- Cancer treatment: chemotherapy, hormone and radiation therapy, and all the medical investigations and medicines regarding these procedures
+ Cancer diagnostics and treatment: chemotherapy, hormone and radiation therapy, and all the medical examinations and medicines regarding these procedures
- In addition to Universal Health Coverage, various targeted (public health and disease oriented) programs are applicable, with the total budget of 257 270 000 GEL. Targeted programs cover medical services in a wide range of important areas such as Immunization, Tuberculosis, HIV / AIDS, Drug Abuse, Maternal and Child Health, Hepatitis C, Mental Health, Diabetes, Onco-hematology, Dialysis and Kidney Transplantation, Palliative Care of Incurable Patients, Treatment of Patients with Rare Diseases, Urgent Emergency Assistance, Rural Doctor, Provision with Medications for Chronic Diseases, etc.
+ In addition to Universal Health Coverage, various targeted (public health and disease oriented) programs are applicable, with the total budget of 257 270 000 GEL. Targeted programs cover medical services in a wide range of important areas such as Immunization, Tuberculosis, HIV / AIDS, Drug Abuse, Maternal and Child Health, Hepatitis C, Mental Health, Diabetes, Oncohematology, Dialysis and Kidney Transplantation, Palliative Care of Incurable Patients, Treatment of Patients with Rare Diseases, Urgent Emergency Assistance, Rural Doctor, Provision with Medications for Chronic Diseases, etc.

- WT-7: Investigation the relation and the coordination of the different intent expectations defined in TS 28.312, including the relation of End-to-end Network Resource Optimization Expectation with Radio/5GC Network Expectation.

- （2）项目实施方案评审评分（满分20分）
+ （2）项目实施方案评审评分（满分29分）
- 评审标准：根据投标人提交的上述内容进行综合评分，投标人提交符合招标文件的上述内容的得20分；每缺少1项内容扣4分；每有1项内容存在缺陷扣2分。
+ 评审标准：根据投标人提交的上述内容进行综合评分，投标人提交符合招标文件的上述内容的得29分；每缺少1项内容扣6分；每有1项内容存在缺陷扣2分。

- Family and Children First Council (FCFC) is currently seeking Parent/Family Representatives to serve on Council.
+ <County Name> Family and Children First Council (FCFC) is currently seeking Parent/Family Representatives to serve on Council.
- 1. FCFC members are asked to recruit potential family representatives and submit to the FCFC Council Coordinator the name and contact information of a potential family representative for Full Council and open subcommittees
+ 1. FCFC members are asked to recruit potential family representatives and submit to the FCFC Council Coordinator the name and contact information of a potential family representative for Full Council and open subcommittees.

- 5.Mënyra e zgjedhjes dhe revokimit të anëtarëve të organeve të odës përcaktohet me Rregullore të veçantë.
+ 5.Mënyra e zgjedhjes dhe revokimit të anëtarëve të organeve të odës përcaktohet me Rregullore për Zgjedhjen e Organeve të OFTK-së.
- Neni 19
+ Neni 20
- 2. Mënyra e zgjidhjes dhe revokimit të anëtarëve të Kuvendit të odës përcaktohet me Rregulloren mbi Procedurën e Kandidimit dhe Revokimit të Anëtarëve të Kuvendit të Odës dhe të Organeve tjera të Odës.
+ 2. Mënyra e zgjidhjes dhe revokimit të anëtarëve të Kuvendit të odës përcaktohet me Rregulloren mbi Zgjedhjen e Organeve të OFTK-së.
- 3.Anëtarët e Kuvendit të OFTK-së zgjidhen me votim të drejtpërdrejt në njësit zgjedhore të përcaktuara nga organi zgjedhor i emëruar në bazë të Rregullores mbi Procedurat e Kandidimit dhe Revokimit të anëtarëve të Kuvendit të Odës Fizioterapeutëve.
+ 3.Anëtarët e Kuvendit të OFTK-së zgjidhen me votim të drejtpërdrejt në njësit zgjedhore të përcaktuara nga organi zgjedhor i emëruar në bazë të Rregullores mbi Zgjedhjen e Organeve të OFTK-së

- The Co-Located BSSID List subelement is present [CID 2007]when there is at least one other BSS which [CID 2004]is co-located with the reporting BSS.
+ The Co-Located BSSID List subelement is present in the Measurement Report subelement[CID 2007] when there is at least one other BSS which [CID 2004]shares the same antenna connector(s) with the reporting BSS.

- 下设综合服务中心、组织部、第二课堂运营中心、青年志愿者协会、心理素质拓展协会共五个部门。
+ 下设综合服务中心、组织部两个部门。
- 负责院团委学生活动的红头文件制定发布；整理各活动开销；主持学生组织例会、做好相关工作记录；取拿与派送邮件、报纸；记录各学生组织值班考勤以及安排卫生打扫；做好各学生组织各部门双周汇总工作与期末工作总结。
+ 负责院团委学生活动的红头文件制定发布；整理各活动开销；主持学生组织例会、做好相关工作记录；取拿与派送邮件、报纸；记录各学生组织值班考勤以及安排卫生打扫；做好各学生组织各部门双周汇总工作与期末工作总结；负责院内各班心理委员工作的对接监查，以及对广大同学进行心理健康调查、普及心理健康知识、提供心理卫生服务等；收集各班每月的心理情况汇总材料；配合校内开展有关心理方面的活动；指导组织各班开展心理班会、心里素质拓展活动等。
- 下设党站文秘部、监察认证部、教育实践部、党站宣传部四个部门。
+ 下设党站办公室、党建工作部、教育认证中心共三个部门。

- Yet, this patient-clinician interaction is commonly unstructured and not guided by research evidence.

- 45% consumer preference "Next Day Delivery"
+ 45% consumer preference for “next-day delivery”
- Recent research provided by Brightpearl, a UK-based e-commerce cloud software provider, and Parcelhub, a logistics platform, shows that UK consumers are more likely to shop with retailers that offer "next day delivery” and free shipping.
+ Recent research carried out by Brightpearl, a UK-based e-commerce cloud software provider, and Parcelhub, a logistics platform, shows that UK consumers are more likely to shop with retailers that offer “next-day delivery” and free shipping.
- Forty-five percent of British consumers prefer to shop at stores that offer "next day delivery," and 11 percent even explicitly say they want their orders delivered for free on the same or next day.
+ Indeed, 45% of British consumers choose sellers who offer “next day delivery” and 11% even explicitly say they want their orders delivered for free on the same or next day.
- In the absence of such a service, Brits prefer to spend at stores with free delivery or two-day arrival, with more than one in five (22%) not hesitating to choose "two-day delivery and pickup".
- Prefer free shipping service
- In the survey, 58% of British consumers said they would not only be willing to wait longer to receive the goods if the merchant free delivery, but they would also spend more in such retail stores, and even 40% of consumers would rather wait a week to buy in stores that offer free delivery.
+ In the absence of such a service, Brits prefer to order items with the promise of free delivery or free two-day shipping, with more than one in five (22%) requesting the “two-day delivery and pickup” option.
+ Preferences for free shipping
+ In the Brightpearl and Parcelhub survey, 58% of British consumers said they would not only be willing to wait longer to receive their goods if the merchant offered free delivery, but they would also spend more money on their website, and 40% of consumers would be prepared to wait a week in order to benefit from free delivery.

====

## WHAT NEEDS TO BE DONE
With "which" as the word to match, copy each line of the records that has it.

## TASK SOLUTION
- The Co-Located BSSID List subelement is present [CID 2007]when there is at least one other BSS which [CID 2004]is co-located with the reporting BSS.
+ The Co-Located BSSID List subelement is present in the Measurement Report subelement[CID 2007] when there is at least one other BSS which [CID 2004]shares the same antenna connector(s) with the reporting BSS.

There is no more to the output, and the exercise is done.